_What you are asked to do_
Beneath this instruction is a listing; print exactly the lines in it starting at the line that contains "for display and</strong></span>" and going through the line that contains "equipment or accessories.</p>".

────────────────────

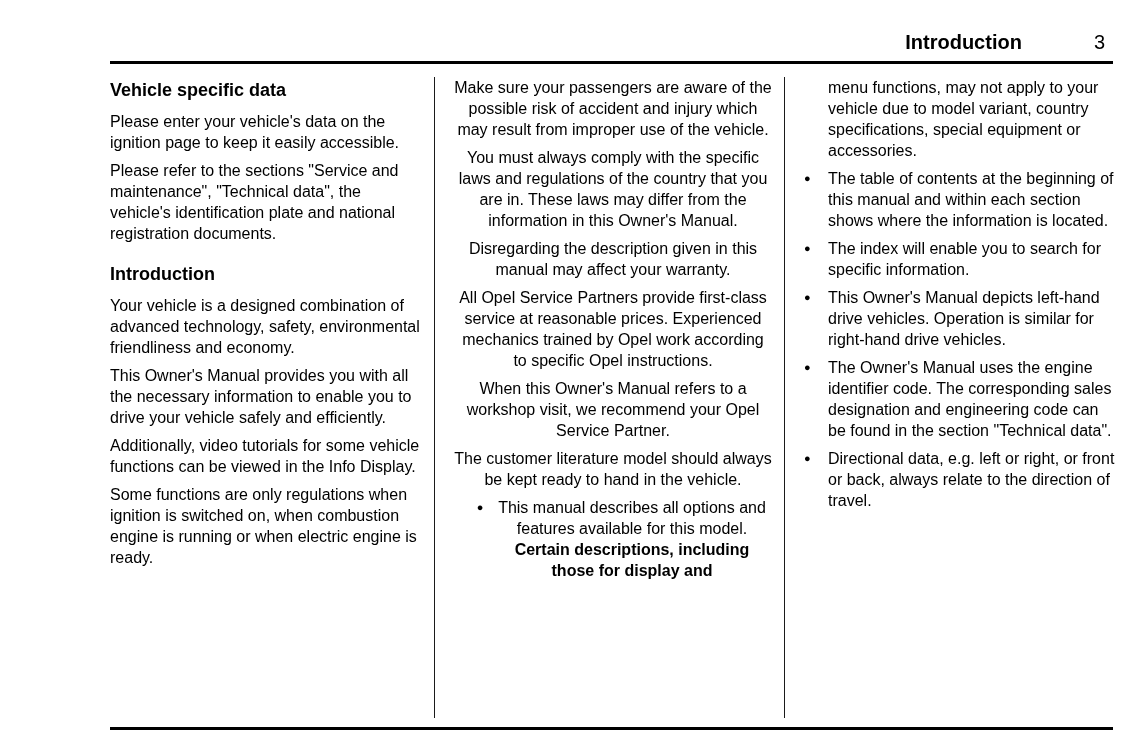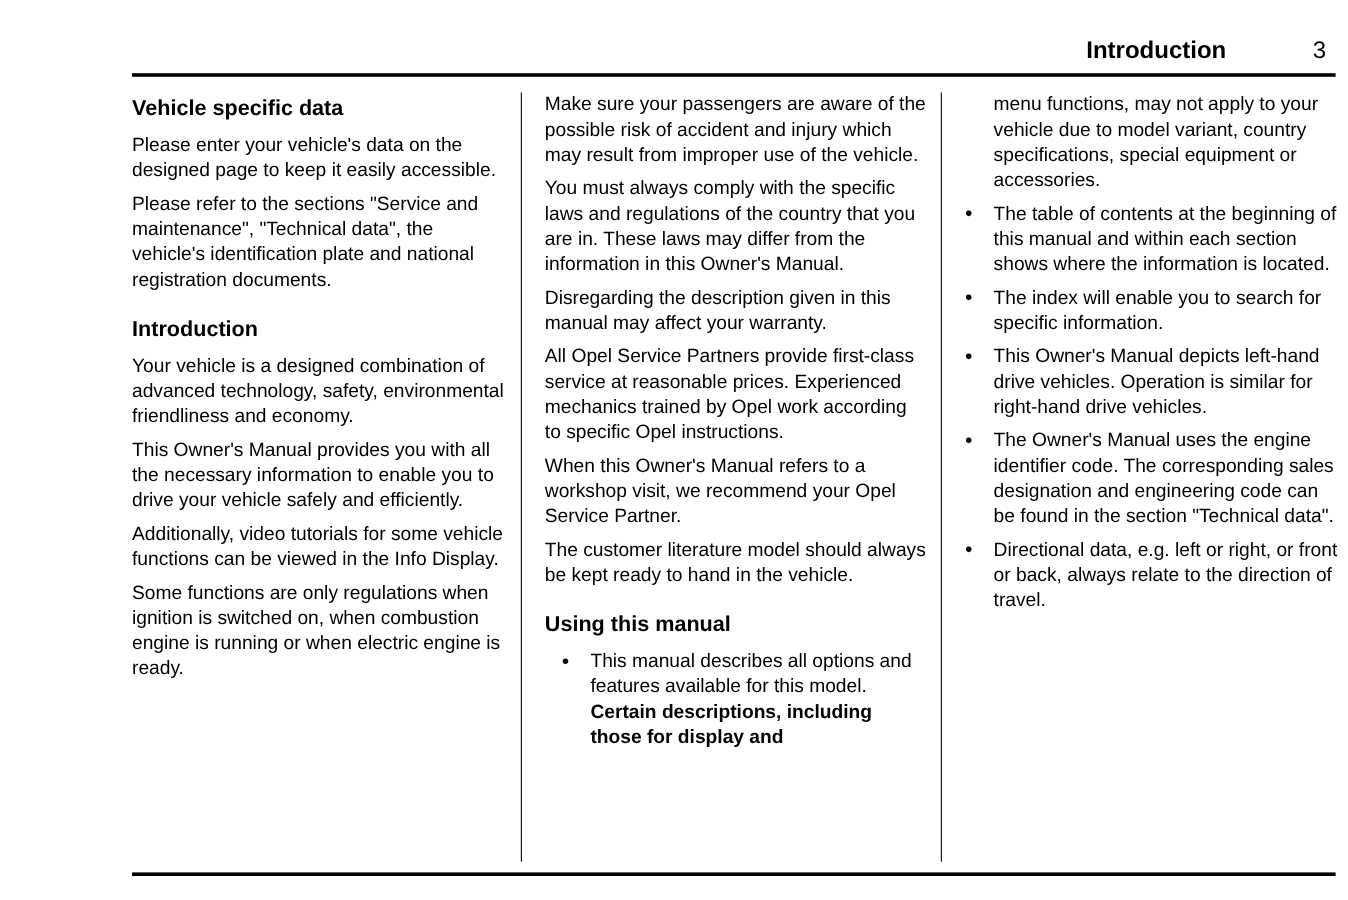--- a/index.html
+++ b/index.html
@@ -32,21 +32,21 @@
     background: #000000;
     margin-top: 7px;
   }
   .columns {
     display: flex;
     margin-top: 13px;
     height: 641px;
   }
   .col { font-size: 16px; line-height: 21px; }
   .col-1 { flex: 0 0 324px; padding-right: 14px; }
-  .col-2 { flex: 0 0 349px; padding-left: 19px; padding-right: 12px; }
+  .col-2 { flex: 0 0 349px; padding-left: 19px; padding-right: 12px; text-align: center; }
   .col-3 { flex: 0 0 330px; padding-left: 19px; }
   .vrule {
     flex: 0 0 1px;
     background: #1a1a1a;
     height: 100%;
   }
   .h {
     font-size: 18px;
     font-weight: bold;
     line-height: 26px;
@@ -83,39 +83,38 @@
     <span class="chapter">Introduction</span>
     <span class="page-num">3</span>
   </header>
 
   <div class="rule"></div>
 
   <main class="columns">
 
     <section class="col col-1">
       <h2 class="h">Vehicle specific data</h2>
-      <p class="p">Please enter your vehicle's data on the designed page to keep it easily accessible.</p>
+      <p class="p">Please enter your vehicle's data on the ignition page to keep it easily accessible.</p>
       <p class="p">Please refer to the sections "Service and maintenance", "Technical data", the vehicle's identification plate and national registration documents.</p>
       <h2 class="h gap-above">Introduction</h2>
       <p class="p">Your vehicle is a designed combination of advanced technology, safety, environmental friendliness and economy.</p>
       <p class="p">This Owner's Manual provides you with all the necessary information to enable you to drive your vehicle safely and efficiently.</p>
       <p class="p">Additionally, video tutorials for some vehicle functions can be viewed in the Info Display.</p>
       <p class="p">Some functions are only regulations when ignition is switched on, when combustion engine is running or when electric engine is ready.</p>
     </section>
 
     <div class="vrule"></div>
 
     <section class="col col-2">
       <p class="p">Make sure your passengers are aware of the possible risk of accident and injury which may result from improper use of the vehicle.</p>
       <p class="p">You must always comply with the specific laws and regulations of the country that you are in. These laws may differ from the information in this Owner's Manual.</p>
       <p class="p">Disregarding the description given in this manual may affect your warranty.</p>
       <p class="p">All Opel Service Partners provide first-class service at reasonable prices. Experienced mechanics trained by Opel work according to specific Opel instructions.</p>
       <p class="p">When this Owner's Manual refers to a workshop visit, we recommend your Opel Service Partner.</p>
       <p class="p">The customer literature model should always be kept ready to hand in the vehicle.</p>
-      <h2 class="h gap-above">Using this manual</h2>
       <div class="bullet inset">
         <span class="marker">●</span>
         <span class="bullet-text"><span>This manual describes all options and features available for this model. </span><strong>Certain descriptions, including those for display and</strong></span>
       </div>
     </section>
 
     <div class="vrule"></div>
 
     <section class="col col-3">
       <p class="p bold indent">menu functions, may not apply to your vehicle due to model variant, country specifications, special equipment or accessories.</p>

────────────────────

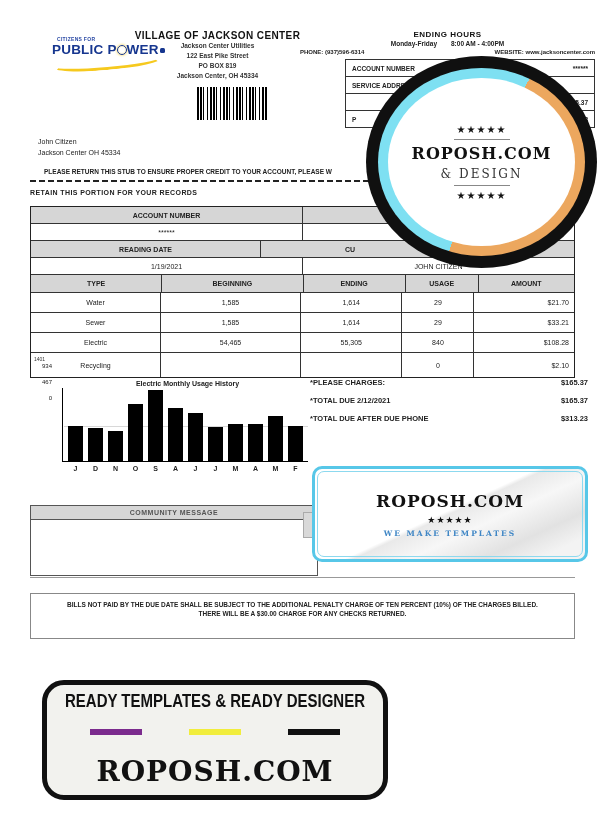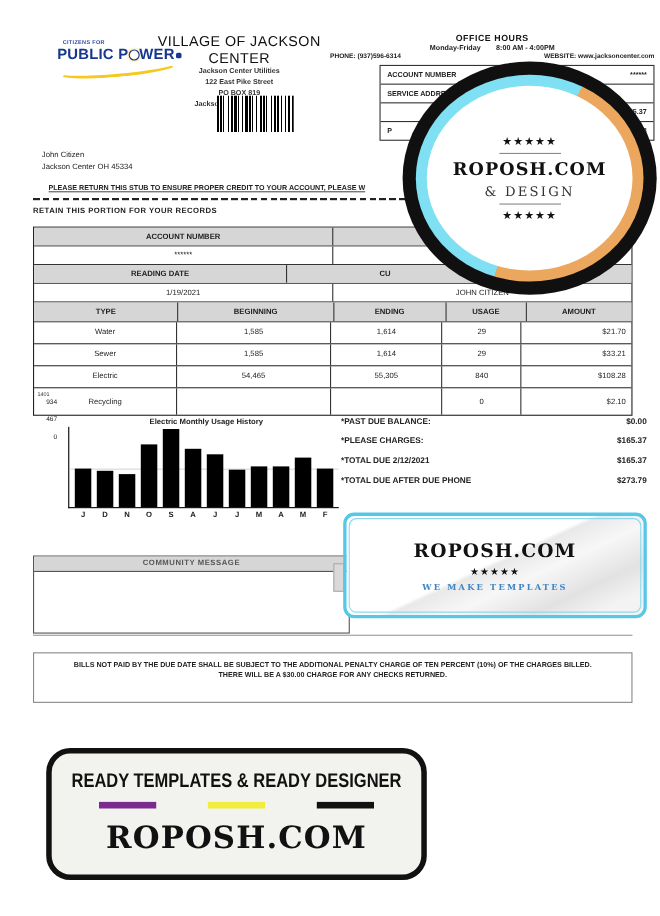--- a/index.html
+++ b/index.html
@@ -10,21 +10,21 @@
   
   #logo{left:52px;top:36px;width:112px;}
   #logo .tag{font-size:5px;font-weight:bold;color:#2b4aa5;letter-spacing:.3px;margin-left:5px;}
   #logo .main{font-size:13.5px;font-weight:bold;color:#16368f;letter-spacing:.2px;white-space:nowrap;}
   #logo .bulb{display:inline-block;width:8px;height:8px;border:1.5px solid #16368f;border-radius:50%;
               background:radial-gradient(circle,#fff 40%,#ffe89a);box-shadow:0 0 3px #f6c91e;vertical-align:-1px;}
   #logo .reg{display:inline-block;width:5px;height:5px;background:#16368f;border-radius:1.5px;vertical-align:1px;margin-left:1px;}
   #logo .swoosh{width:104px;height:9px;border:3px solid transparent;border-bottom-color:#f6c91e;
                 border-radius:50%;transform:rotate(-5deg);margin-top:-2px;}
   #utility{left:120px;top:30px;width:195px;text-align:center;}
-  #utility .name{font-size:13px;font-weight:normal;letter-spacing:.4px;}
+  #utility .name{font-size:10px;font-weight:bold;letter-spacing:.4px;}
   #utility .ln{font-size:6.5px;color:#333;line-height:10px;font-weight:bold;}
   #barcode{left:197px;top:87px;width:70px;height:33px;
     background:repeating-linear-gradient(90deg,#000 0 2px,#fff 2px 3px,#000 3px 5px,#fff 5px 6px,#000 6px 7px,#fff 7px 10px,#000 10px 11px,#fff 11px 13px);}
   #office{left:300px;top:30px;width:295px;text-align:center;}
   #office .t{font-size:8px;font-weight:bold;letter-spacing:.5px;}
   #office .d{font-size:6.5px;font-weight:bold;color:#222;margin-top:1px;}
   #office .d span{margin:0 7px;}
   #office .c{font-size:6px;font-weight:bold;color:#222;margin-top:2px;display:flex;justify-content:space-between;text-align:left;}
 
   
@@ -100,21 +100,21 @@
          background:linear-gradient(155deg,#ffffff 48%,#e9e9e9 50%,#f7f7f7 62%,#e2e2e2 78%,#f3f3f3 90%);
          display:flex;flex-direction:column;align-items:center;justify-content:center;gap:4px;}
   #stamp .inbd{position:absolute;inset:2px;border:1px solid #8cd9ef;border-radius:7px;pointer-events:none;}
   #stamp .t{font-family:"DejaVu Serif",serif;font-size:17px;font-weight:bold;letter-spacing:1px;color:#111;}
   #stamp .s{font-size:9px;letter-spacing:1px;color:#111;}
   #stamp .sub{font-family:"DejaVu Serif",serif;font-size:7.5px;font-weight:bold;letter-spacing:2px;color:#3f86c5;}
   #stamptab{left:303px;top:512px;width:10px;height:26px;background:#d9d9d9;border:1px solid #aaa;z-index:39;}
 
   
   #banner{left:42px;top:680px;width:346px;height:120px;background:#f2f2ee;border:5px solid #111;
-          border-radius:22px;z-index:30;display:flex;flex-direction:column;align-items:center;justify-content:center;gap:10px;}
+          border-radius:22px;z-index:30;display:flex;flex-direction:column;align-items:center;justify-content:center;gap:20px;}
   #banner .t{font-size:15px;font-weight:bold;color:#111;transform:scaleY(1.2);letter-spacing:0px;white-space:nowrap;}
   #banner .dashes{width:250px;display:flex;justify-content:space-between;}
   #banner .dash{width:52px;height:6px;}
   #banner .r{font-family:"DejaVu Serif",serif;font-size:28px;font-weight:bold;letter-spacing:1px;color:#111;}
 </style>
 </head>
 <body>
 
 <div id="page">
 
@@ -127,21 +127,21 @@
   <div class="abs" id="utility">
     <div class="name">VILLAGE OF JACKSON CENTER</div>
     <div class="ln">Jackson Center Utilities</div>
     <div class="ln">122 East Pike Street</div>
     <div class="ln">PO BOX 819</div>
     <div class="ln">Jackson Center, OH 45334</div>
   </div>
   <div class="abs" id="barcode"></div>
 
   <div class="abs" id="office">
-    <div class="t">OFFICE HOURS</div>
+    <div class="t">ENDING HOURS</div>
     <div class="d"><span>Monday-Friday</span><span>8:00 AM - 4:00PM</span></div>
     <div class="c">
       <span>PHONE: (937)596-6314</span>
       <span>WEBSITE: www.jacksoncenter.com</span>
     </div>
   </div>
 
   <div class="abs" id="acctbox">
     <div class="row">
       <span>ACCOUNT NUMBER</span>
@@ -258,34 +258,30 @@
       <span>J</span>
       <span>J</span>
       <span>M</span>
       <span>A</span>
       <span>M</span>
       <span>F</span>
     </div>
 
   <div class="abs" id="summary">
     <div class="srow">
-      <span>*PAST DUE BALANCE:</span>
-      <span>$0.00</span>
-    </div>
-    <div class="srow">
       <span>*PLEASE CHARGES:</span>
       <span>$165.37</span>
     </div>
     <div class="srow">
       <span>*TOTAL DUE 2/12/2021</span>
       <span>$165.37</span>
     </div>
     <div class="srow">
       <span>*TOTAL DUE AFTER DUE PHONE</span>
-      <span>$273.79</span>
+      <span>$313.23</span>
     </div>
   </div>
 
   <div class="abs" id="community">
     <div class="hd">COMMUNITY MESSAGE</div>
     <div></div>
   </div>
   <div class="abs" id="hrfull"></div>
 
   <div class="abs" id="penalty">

────────────────────

_Result_
         <span class="bullet-text"><span>This manual describes all options and features available for this model. </span><strong>Certain descriptions, including those for display and</strong></span>
       </div>
     </section>
 
     <div class="vrule"></div>
 
     <section class="col col-3">
       <p class="p bold indent">menu functions, may not apply to your vehicle due to model variant, country specifications, special equipment or accessories.</p>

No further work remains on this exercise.